Birokrasi dan politik (kekuasaan) memang menjadi dua sisi yang tidak bisa dipisahkan, saling memberi dan menerima itulah prinsip birokrasi bila sudah diseret-seret ke wilayah politik. Ada konsekuensi logis dimana prinsip “The right man on the right job” tidak pernah digunakan dalam rekruitmen jabatan publik (PNS) bila biokrasi terjebak dalam kubangan politik praktis, yang ada adalah “siapa mendukung siapa”.
           
Sejarah telah membuktikan bagaimana birokrasi merupakan sumber daya politik yang sangat besar, sumber daya yang bisa melanggengkan struktur kekuasaan. Orde Baru, adalah Orde yang paling banyak menggunakan kekuatan birokrasi sebagai pondasi untuk melanggengkan sistem kekuasaan. Pada waktu itu, selain militer bagaimana kemudian Orde Baru melakukan “kuningisasi” pada institusi pelayan masyarakat ini. Pandangan yang terbentuk pada waktu itu adalah, bila dia seorang PNS, bisa dipastikan dia adalah pendukung fanatik Golkar.

Analisa penulis mengenai polarisasi birokrasi menjelang Pemilukada ini diklasifikasikan menjadi tiga kelompok. Pertama, kelompok loyal. Kelompok ini memiliki konsistensi yang tinggi  ketika mendukung seseorang calon, dan cenderung untuk terus menghimpun dan mencari dukungan dari dalam. Kedua, kelompok oportunis. Kelompok ini adalah kelompok yang cenderung ambigu dalam memberikan dukungan, ambiguitas ini dikarenakan selalu menghitung-hitung keuntungan dan kerugian juga mencari keselamatan posisi dan jabatan. Dan kelompok ketiga adalah kelompok birokrat yang lurus, kelompok yang tak pernah memikirkan apa-apa dari hasil Pemilukada, biasanya kelompok ini mempunyai prinsip “kumaha brehna we” atau “kumaha ceuk nu di laluhur” . konsekuensi logis yang paling terasa oleh para birokrat akibat adanya dukung mendukung ini ibarat judi, yang selalu bermain-main dengan kemenangan atau kekalahan. Bagi kelompok birokrat yang calonnya mengalami kekalahan, maka siap-siap untuk tersisih, dimutasi atau karirnya akan terhambat, tapi  kelompok birokrat yang calonnya menang, maka siap-siaplah menduduki jabatan baru atau kenaikan pangkat dan golongan secara instan.

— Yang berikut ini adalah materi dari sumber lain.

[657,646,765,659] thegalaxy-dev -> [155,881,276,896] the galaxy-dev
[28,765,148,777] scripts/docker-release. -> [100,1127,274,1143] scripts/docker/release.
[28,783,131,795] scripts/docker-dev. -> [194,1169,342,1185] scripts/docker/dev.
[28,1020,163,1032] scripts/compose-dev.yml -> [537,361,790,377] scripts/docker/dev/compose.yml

Harmonisasi Birokrasi Pasca Pemilukada
            
Kini, bola itu ada ditangan pemenang Pemilukada. Bekerja atau tidaknya sistem birokrasi daerah ada ditangan Bupati terpilih. Dalam hal ini, bagaimana Bupati terpilih dituntut untuk bersikap objektif dan menanggalkan kalkulasi dukung mendukung dalam tubuh birokrasi  menjelang Pemilukada. Hasrat untuk menyisihkan kelompok yang tidak mendukung dan menyokong kelompok yang kalah harus dibuang jauh-jauh. Resistensi akibat kemenangan dan kekalahan dalam tubuh birokrasi akan menimbulkan dis-harmonisasi para birokrat, dan ini tentu saja akan berakibat pada merosotnya kinerja para pelayan masyarakat ini.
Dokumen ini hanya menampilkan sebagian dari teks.